Exercise aim: From the records below, extract only the lines running from the line with "[44,1513,524,1593] nadeige |" to the line with "[44,1633,796,1673] Femme célibataire", both lines included, reproducing them exactly.

Data in this exercise Start Marker

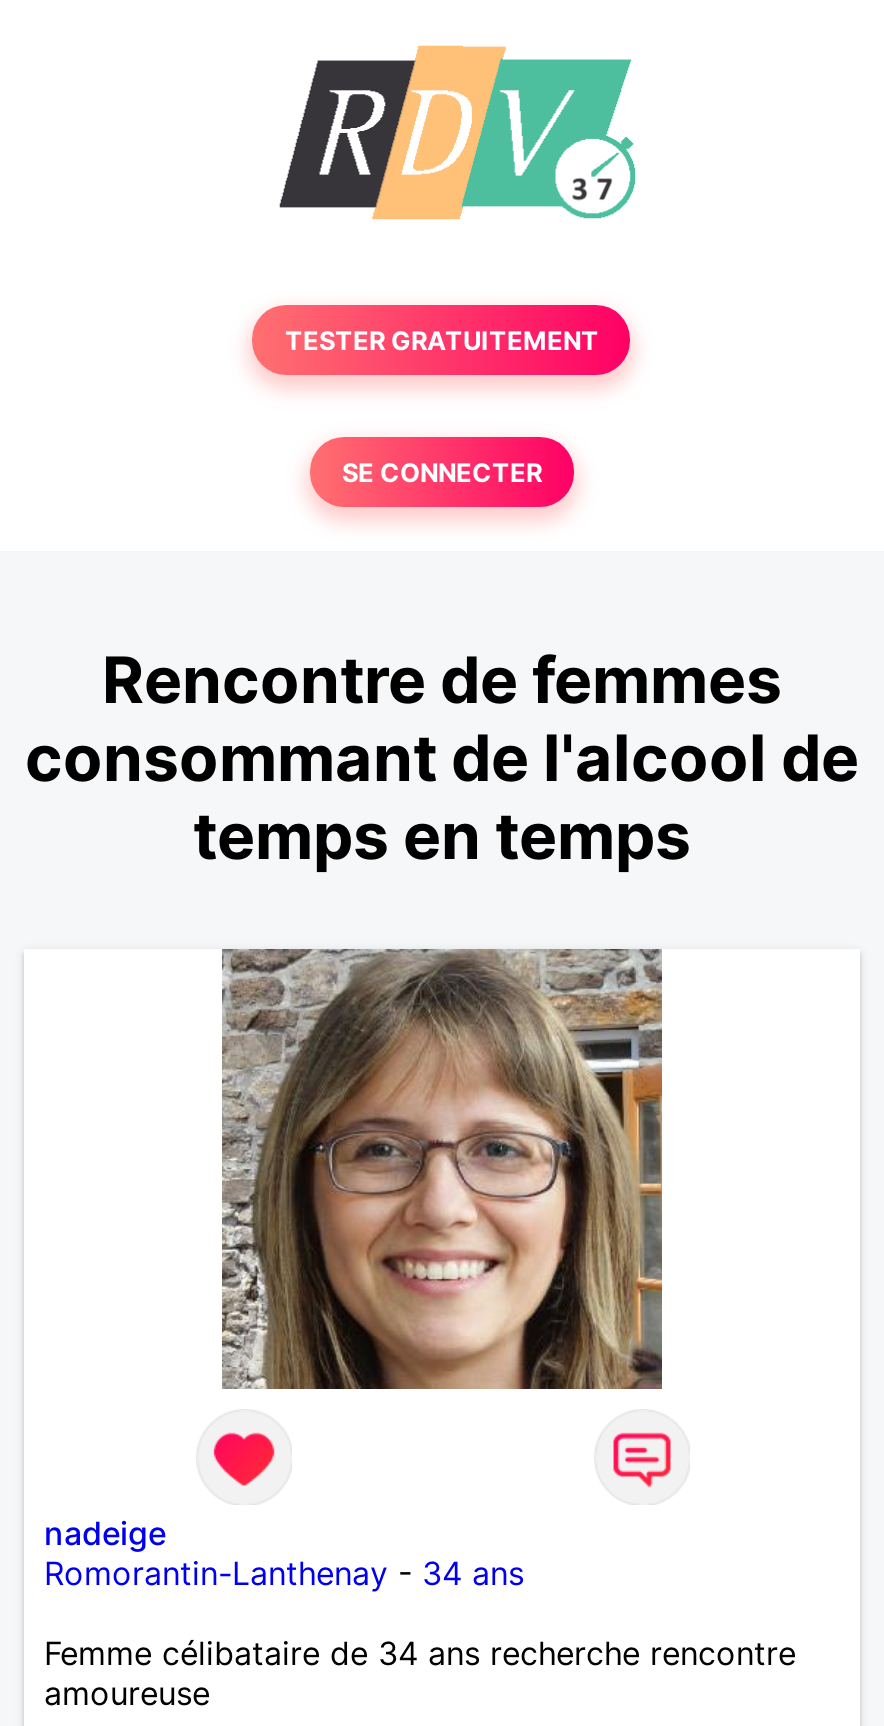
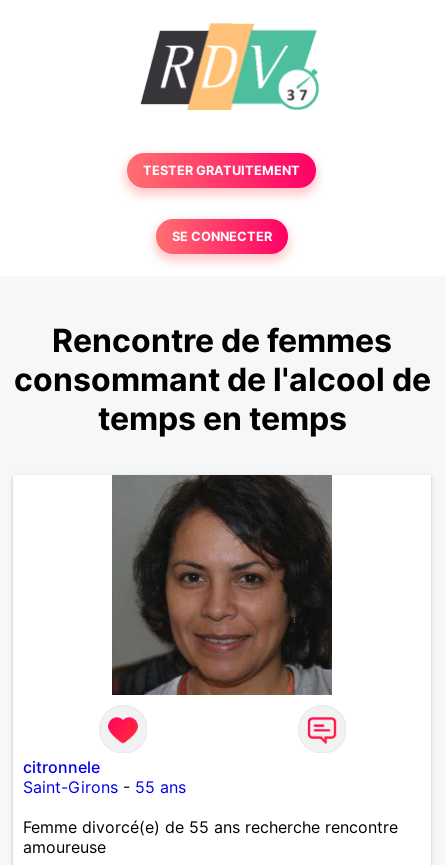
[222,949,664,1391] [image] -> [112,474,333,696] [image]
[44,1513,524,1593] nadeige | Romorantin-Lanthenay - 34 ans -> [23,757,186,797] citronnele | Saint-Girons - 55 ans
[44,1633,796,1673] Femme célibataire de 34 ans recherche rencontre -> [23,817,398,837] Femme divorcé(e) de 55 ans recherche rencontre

Data in this exercise End Marker
Data in this exercise Start Marker

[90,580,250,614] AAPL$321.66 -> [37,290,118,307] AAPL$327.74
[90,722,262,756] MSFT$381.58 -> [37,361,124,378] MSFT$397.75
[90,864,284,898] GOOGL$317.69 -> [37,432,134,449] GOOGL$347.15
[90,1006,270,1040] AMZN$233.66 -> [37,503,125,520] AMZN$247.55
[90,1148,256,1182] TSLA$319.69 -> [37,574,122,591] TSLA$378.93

Data in this exercise End Marker
Data in this exercise Start Marker

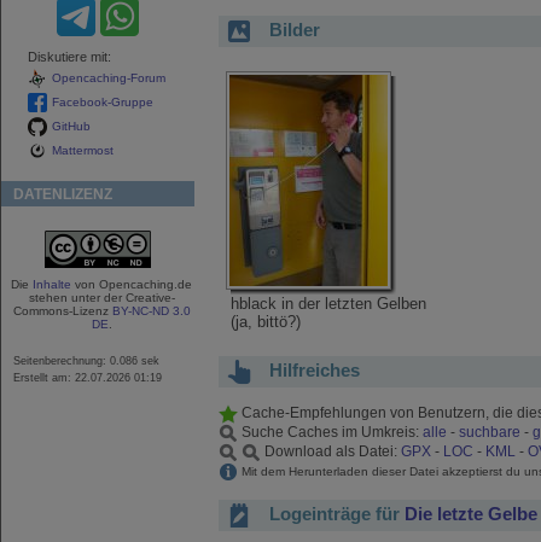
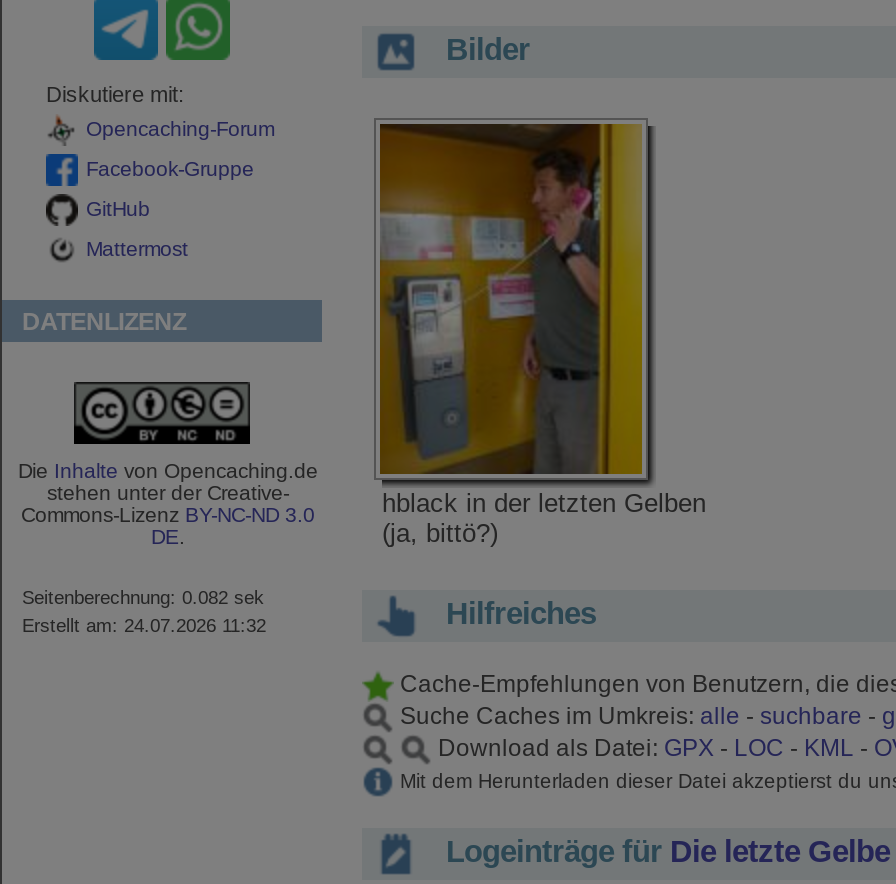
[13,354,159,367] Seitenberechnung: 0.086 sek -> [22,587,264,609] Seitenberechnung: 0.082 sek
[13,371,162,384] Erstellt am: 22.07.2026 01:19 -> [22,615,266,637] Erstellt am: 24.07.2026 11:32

Data in this exercise End Marker

Solution to the exercise:
[44,1513,524,1593] nadeige | Romorantin-Lanthenay - 34 ans -> [23,757,186,797] citronnele | Saint-Girons - 55 ans
[44,1633,796,1673] Femme célibataire de 34 ans recherche rencontre -> [23,817,398,837] Femme divorcé(e) de 55 ans recherche rencontre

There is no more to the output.